Verweerder heeft de rechtbank in dat kader nader geïnformeerd over de totale kosten die zijn gemoeid met twee oplossingen, te weten een inpandige woningaanpassing respectievelijk de aanbouw van een WMO-unit in de tuin, welk alternatief door eiseres naar voren is gebracht.
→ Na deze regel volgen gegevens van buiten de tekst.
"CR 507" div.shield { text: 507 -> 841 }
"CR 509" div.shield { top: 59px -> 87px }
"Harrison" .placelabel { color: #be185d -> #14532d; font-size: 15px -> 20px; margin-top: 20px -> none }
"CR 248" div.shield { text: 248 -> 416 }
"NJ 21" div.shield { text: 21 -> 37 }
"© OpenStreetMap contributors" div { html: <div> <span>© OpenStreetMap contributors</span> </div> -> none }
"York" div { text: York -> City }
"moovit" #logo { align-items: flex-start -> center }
Gelet op alle omstandigheden van het geval en in aanmerking genomen alle gegevens die door partijen in het geding zijn gebracht komt de rechtbank tot het oordeel dat verweerder aan eiseres een persoonsgebonden budget ten bedrage van € 56.000,-- dient te verstrekken, welk budget aangewend moet worden voor het treffen van woningaanpassingen in de thans bij eiseres in gebruik zijnde woning. Eiseres is gehouden achteraf ter verantwoording van de besteding van dit persoonsgebonden budget facturen over te leggen, waarna verweerder de mogelijkheid moet worden geboden te beoordelen of de voorzieningen daadwerkelijk zijn gerealiseerd (LJN: BM1824).
De rechtbank overweegt dat eiseres met het toegekende bedrag de mogelijkheid wordt geboden de meest noodzakelijke aanpassingen te laten uitvoeren, zodat zij met al haar beperkingen in haar huis kan blijven wonen.